▶ **WORK INSTRUCTIONS**:
Only one stretch of the data is wanted: the line containing "4px 7px 18px;", the line containing "#main-title .tline +", and every line between them, copied exactly.

[Screenshot and code edit data]
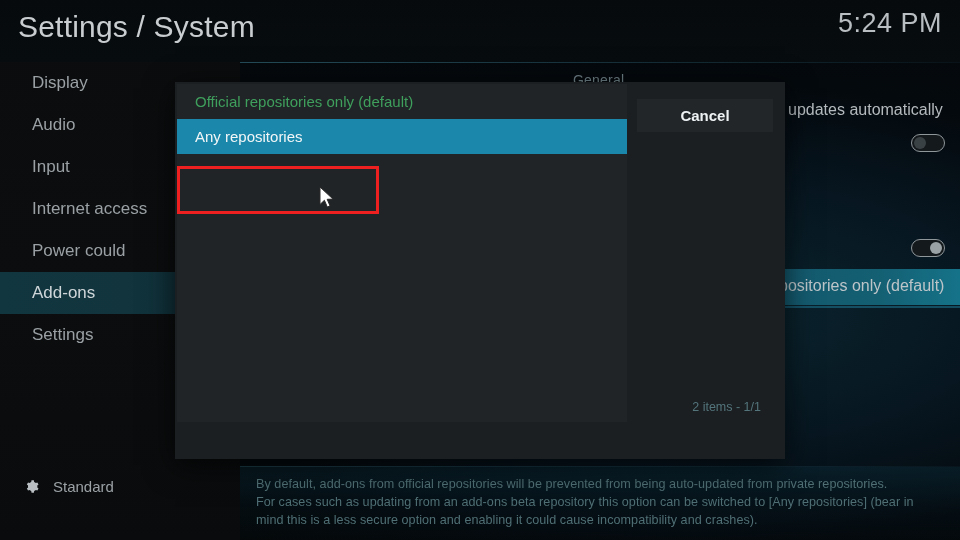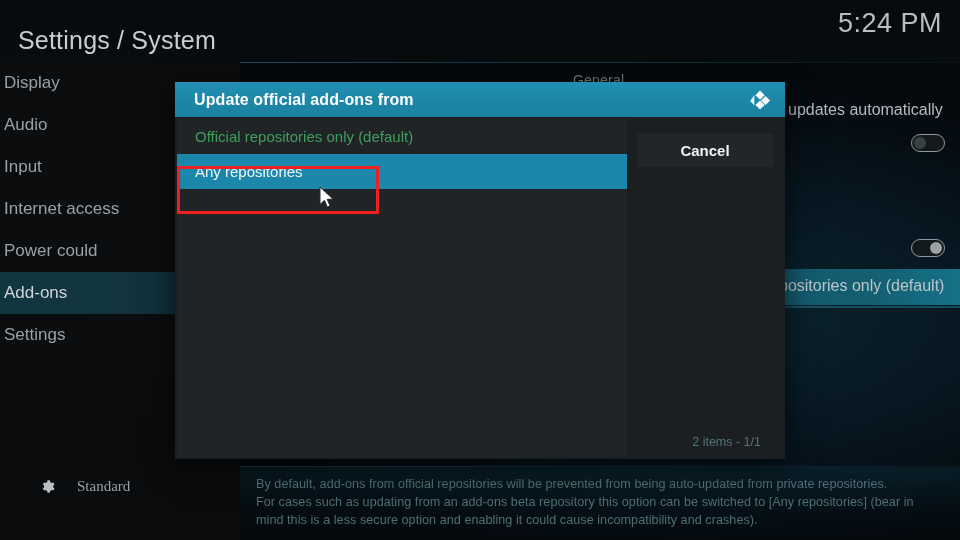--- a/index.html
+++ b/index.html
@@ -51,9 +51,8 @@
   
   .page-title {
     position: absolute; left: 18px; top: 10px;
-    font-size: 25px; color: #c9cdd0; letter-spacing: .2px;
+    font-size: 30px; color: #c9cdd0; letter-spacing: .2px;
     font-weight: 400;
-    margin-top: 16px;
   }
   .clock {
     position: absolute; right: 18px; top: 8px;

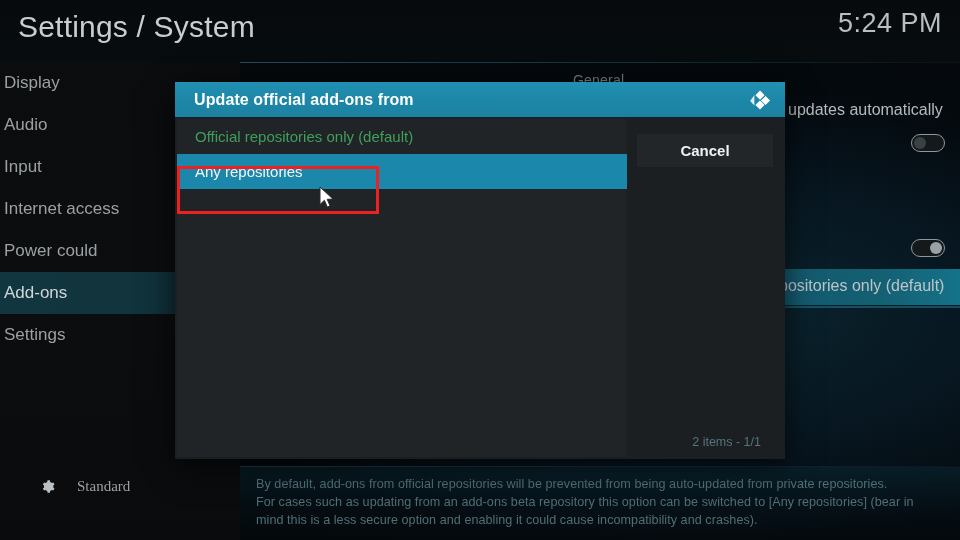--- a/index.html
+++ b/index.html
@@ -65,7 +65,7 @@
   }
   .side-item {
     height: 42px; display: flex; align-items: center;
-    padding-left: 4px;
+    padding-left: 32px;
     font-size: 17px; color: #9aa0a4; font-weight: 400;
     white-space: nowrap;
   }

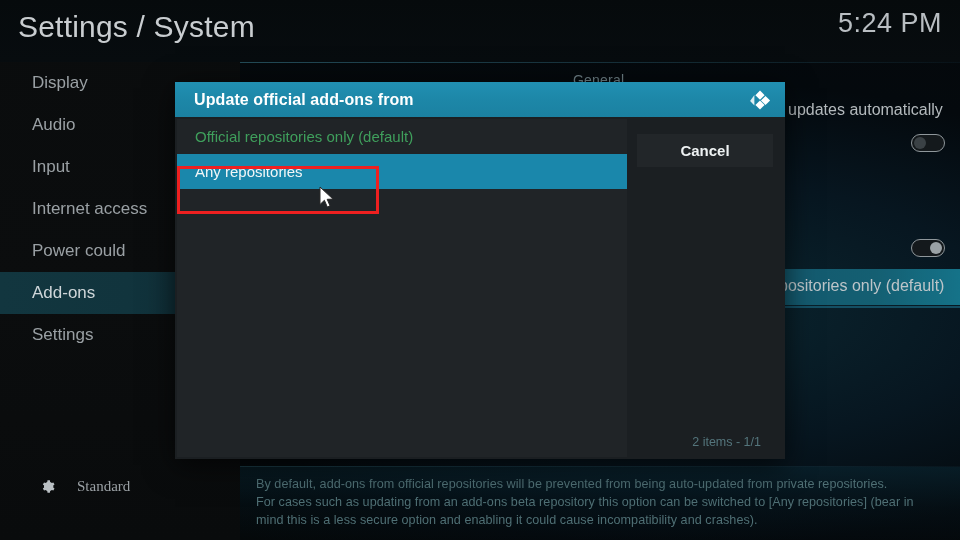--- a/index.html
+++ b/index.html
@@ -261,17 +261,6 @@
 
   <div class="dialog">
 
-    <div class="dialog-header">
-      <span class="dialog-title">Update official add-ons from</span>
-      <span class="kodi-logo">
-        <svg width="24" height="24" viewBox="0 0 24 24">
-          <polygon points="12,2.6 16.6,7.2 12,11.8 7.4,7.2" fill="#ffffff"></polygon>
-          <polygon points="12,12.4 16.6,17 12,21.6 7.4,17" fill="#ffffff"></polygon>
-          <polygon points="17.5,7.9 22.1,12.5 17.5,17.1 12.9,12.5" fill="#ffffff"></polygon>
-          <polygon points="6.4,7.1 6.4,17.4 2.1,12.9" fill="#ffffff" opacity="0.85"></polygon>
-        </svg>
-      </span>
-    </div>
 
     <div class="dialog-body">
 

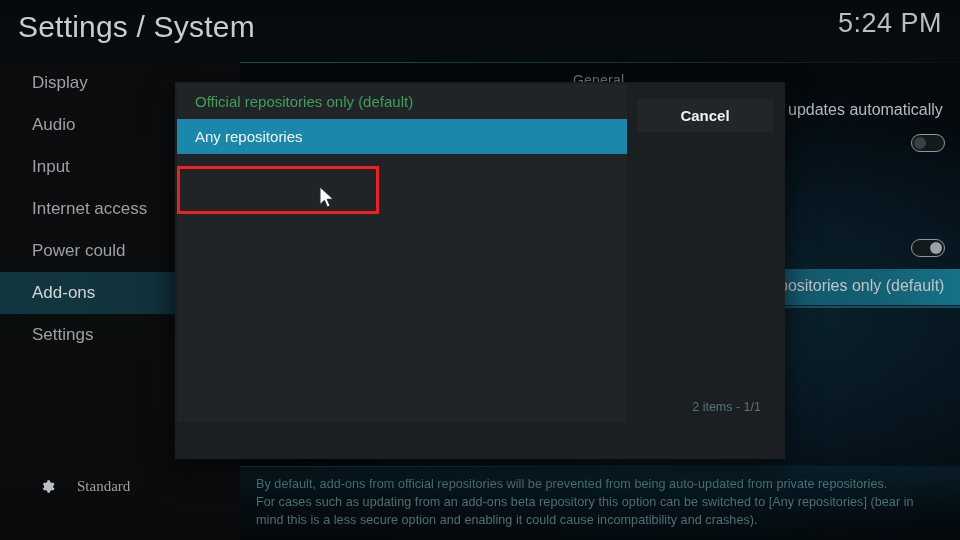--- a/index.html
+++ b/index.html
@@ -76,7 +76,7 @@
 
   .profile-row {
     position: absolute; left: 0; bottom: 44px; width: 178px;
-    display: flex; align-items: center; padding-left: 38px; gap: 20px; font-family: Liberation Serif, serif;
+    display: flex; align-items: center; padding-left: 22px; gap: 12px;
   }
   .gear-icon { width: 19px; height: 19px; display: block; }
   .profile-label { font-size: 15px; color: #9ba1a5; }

* * *

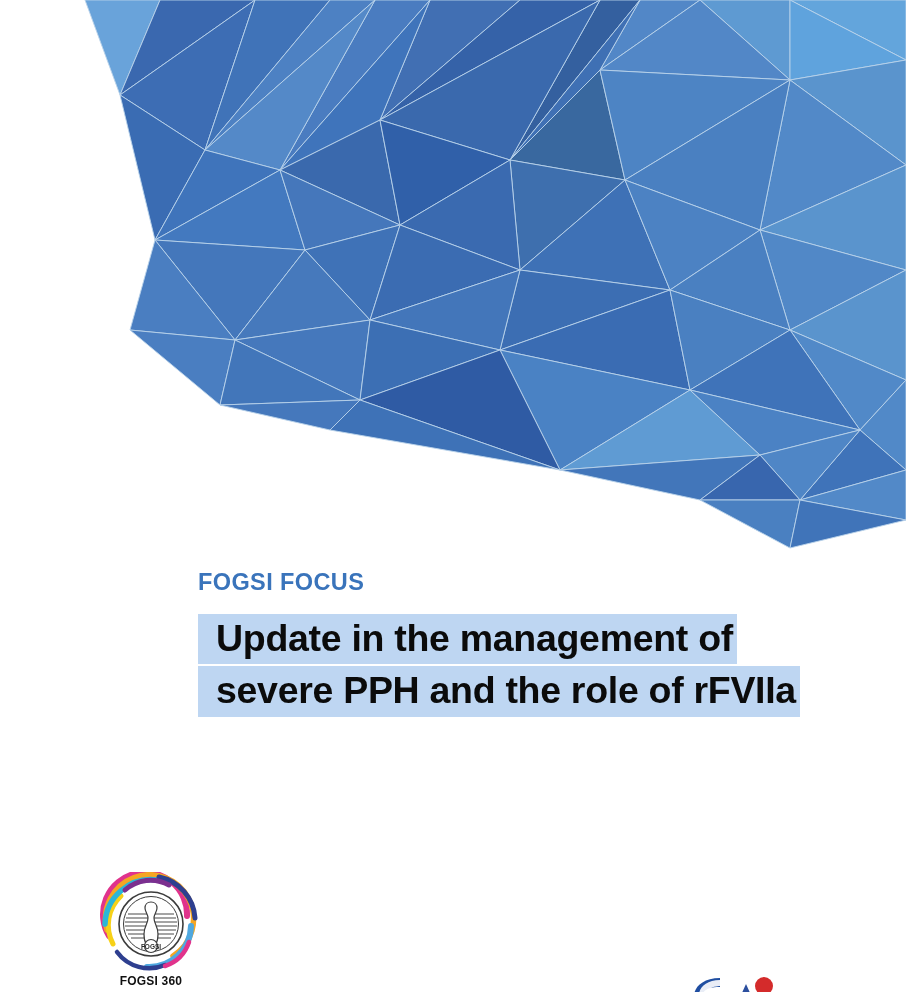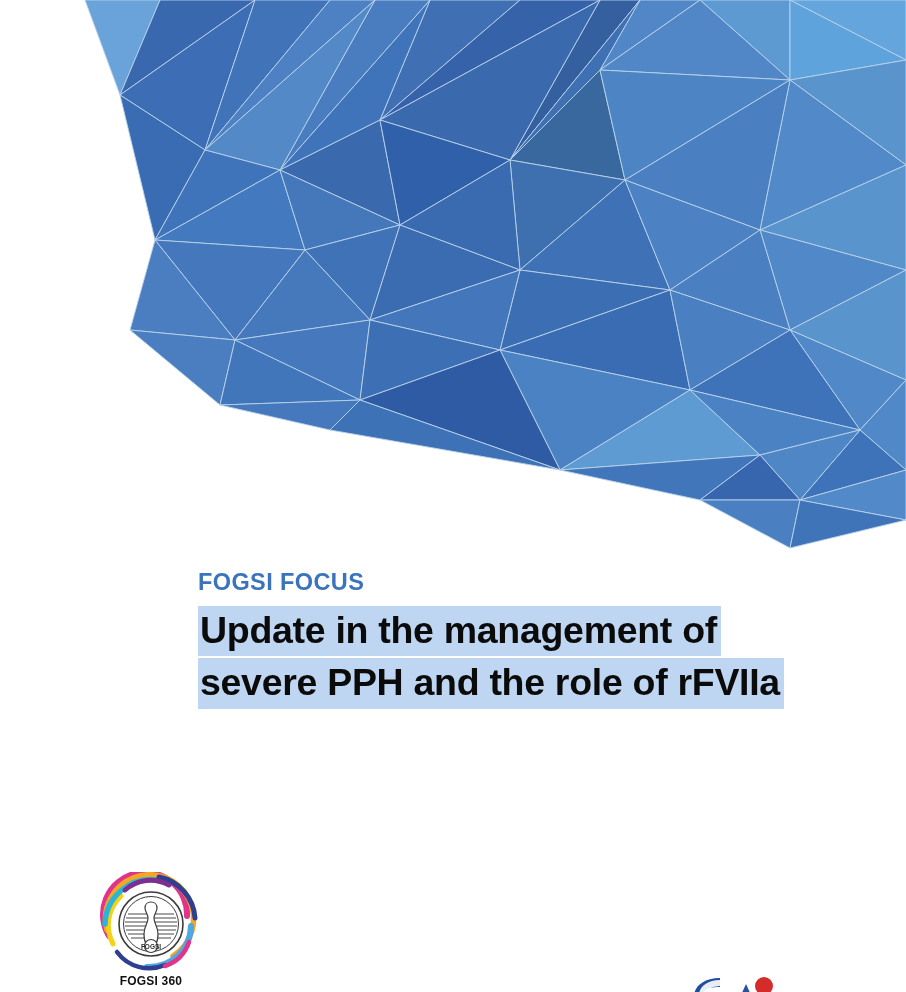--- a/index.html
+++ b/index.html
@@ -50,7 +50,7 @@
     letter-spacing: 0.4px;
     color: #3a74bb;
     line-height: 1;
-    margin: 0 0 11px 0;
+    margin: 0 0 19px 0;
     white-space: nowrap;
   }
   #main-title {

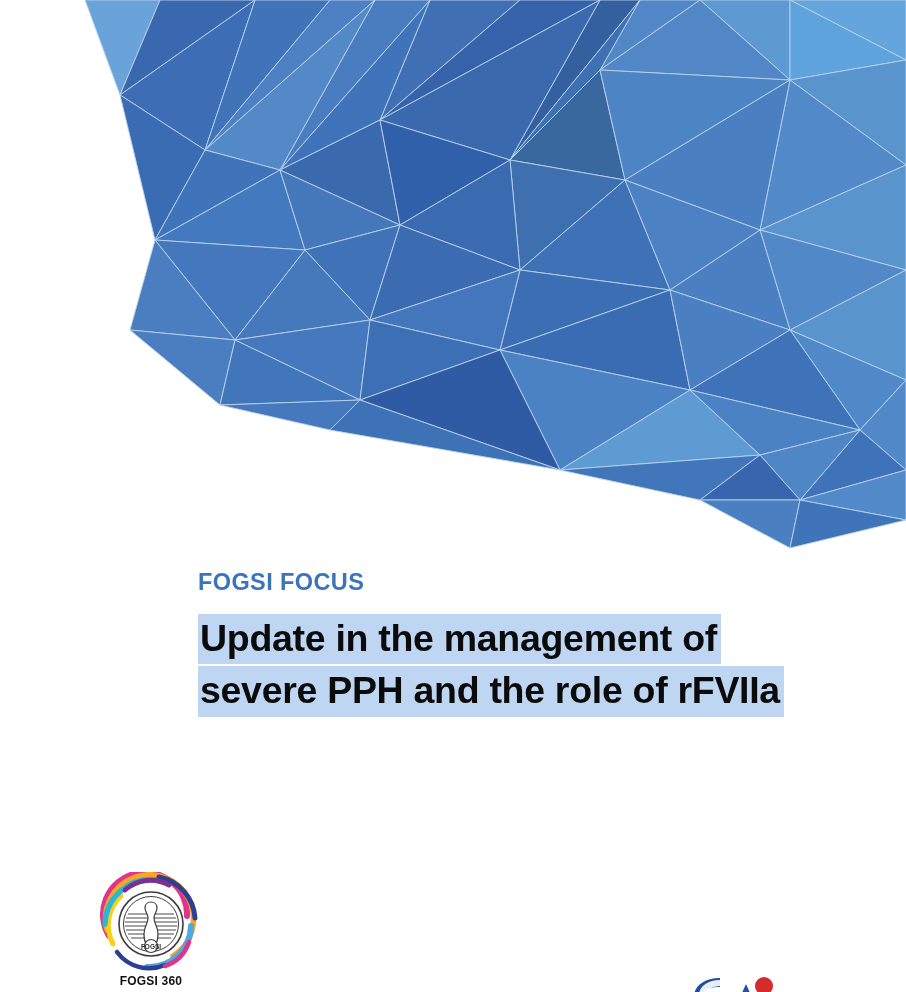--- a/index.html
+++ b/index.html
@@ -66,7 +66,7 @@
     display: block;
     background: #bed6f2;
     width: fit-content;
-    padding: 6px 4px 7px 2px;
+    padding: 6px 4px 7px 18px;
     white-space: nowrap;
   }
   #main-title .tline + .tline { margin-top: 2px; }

▶ **RESULT**:
+    padding: 6px 4px 7px 18px;
     white-space: nowrap;
   }
   #main-title .tline + .tline { margin-top: 2px; }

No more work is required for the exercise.